Craig Peterson feels differently. He’s among the crowd that has decried policies like stay-at-home orders and business restrictions as unnecessary government overreach that hurt individuals trying to make a living in this country.

Peterson said the partial shutdown Kemp ordered in early April would’ve meant dire straits for the equine therapy farm he helps run in Snellville, had it not been for donations from supporters. Folks who are scared of being infected with COVID-19 aren’t being forced to resume life as normal as new types of businesses reopen, he said.

“We are all responsible adults and know how to social distance and keep our hands clean all on our own, while still being able to work and make a living,” Peterson said. “All on our own without the need of a lockdown.”
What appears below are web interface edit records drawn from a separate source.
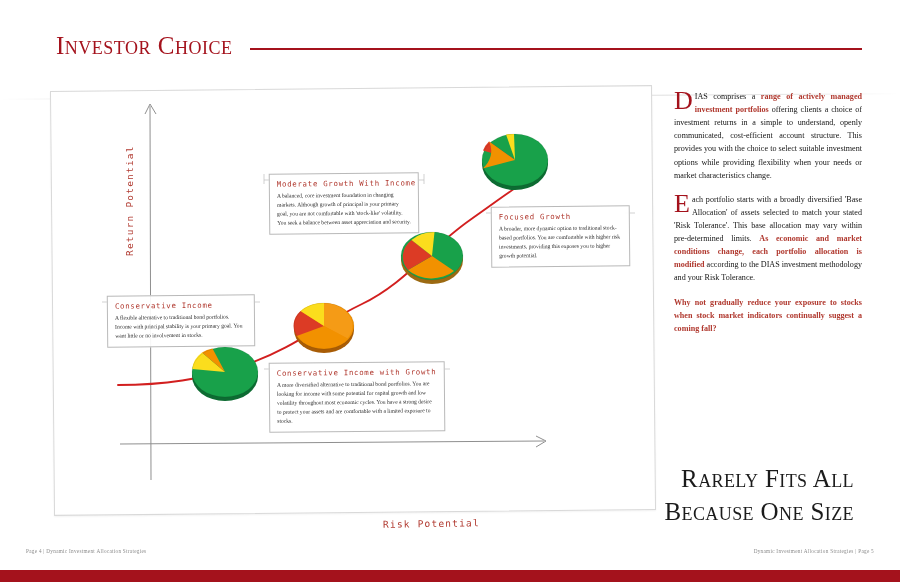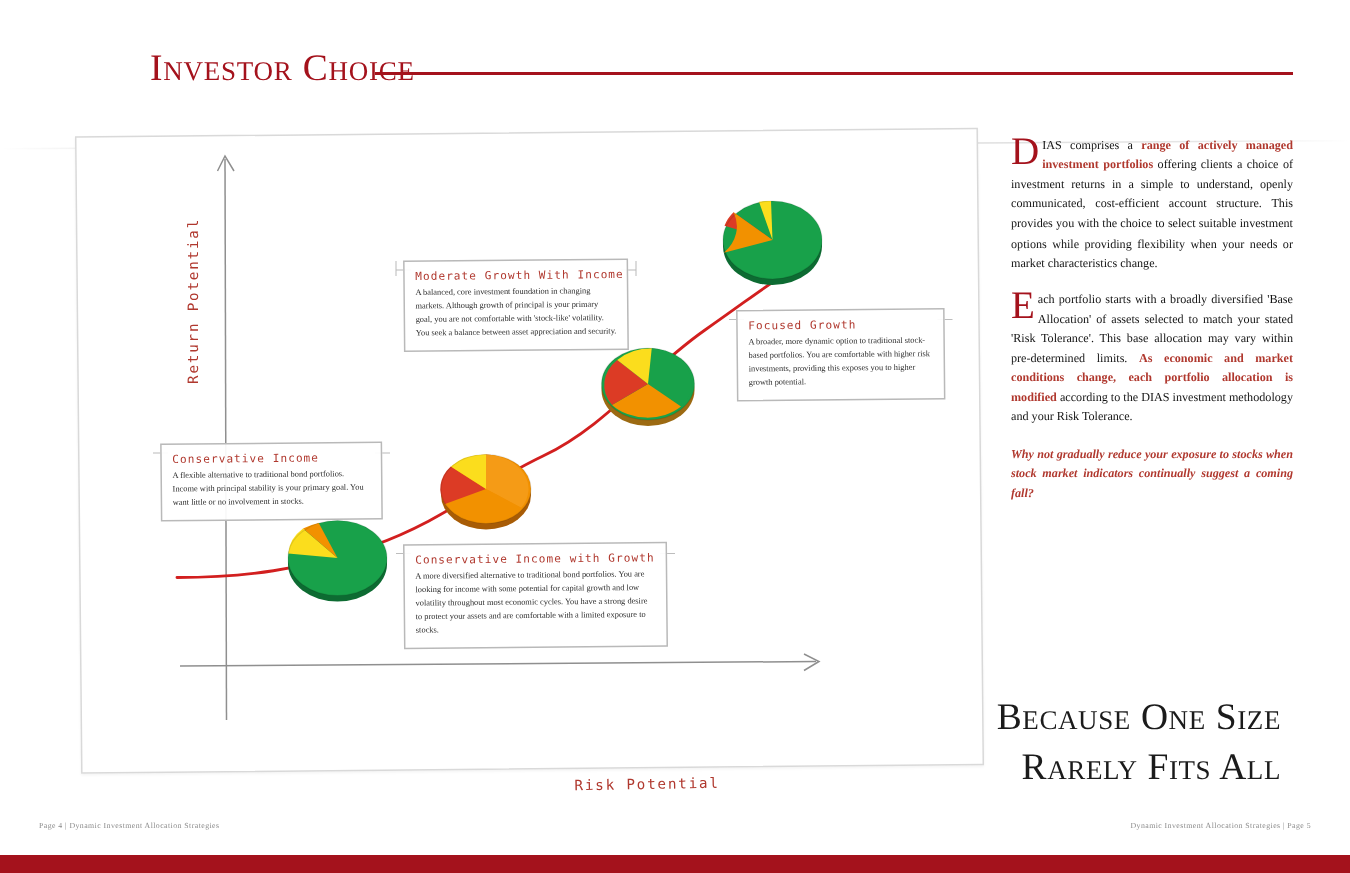--- a/index.html
+++ b/index.html
@@ -15,21 +15,20 @@
   
   .title{
     position:absolute;left:56px;top:32px;
     font-family:"Liberation Serif", serif;
     font-variant:small-caps;
     font-size:25px;
     letter-spacing:.5px;
     color:#a4121c;
     font-weight:400;
     white-space:nowrap;
-    margin-left:44px;
   }
   .title-rule{
     position:absolute;left:250px;top:48px;width:612px;height:2px;
     background:#a4121c;
   }
 
   
   .chart-panel{
     position:absolute;left:52px;top:88px;width:602px;height:425px;
   }
@@ -109,21 +108,21 @@
   }
   .dropcap{
     float:left;
     font-size:26px;
     line-height:20px;
     padding:1px 2px 0 0;
     color:#a4121c;
     font-family:"Liberation Serif", serif;
   }
   .hl{color:#b0382e;font-weight:bold;}
-  .redpara{color:#b0382e;font-weight:bold;font-style:italic;}
+  .redpara{color:#b0382e;font-weight:bold;}
 
   
   .tagline{
     position:absolute;right:46px;top:462px;width:420px;
     text-align:right;
     font-family:"Liberation Serif", serif;
     font-variant:small-caps;
     font-size:25px;
     line-height:1.32;
     color:#1b1b1b;
@@ -266,21 +265,21 @@
     <p>
       <span class="dropcap">D</span><span>IAS comprises a </span><span class="hl">range of actively managed investment portfolios</span><span> offering clients a choice of investment returns in a simple to understand, openly communicated, cost-efficient account structure. This provides you with the choice to select suitable investment options while providing flexibility when your needs or market characteristics change.</span>
     </p>
     <p>
       <span class="dropcap">E</span><span>ach portfolio starts with a broadly diversified 'Base Allocation' of assets selected to match your stated 'Risk Tolerance'. This base allocation may vary within pre-determined limits. </span><span class="hl">As economic and market conditions change, each portfolio allocation is modified</span><span> according to the DIAS investment methodology and your Risk Tolerance.</span>
     </p>
     <p class="redpara">Why not gradually reduce your exposure to stocks when stock market indicators continually suggest a coming fall?</p>
   </div>
 
   <div class="tagline">
+    <div>Rarely Fits All</div>
     <div>Because One Size</div>
-    <div>Rarely Fits All</div>
   </div>
 
   <div class="footer-left">Page 4 | Dynamic Investment Allocation Strategies</div>
   <div class="footer-right">Dynamic Investment Allocation Strategies | Page 5</div>
   <div class="footer-bar"></div>
 
 </div>
 
 </body></html>

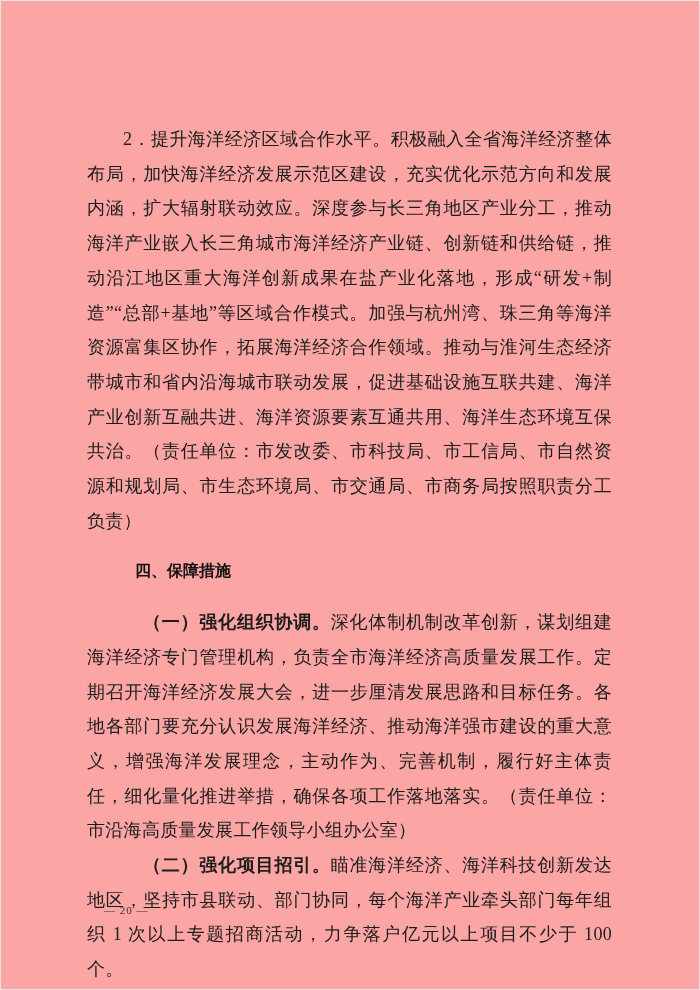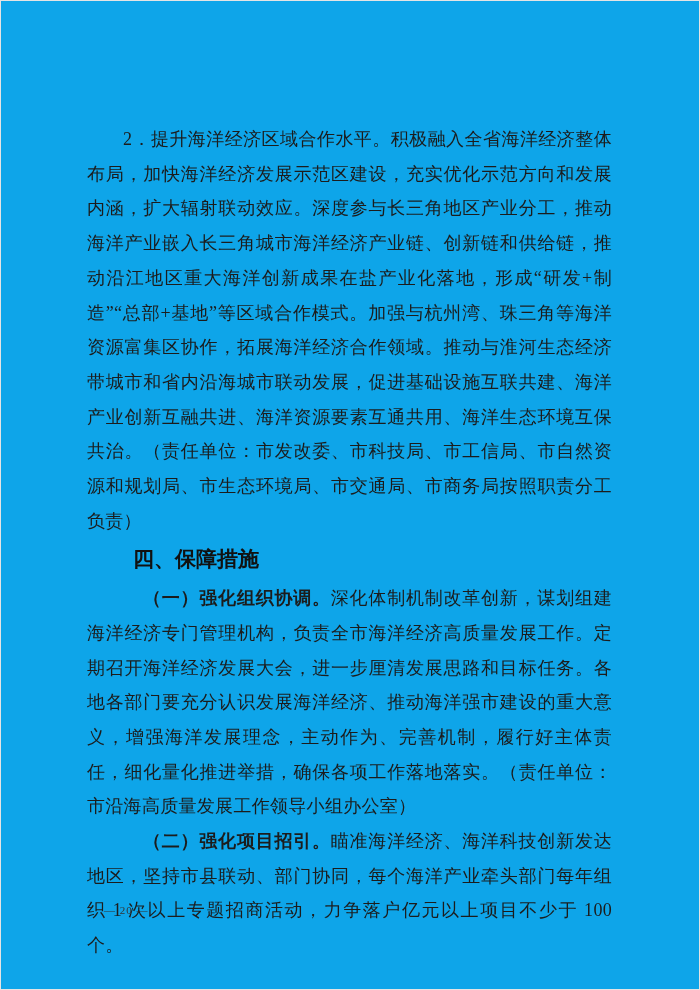--- a/index.html
+++ b/index.html
@@ -4,21 +4,21 @@
 <style>
   html, body {
     margin: 0;
     padding: 0;
     background: #ffffff;
   }
   .page {
     position: relative;
     width: 700px;
     height: 990px;
-    background: #0ea5e9;
+    background: #fca5a5;
     box-sizing: border-box;
     border: 1px solid #e4e4e4;
     overflow: hidden;
     font-family: "Liberation Serif", "DejaVu Serif", serif;
     color: #1c1c1c;
   }
   .content {
     position: absolute;
     left: 86px;
     right: 87px;
@@ -36,23 +36,23 @@
   .para .lead {
     
     font-weight: 400;
   }
   .para.sub .lead {
     
     font-weight: 700;
     margin-left: 20px;
   }
   .section-heading {
-    margin: 4px;
+    margin: 16px;
     font-family: "Liberation Sans", "DejaVu Sans", sans-serif;
-    font-size: 21px;
+    font-size: 16px;
     line-height: 34.7px;
     font-weight: 700;
     text-indent: 2em;
     color: #111111;
   }
   .page-footer {
     position: absolute;
     left: 103px;
     top: 897px;
     font-size: 11px;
Similar sentiments were expressed this week in rural Monroe County, where local leaders were the first to formally urge Kemp to begin easing restrictions.

“Initially, the shutdown was necessary, but for how long can we handle it?” said Christie Lambert. She and her husband plan to reopen their ice cream shop in the county seat of Forsyth, about an hour’s drive south of Atlanta, on Monday.

“Kemp isn’t forcing anyone to open,” Lambert said. “He’s giving people the option — and it should be a personal decision.”

Emily Little, meanwhile, is among the thousands of Georgia workers who feel like they have no choice but to return to work. The 31-year-old mother of three will resume tending bar at a popular Cobb County chain restaurant on Monday.

She’s not happy about it, but she needs the money and is worried refusing to report back to work would jeopardize her unemployment claim that would cover the past several weeks. She’s skeptical about the feasibility of restaurants actually taking the necessary steps to ensure everyone’s safety.

“Risking my health and that of my family so somebody can enjoy the ambiance of a booth instead of their couch while they eat chicken tenders and [drink] Bud Light hardly seems essential,” Little said.

— Staff writer Greg Bluestein contributed to this article.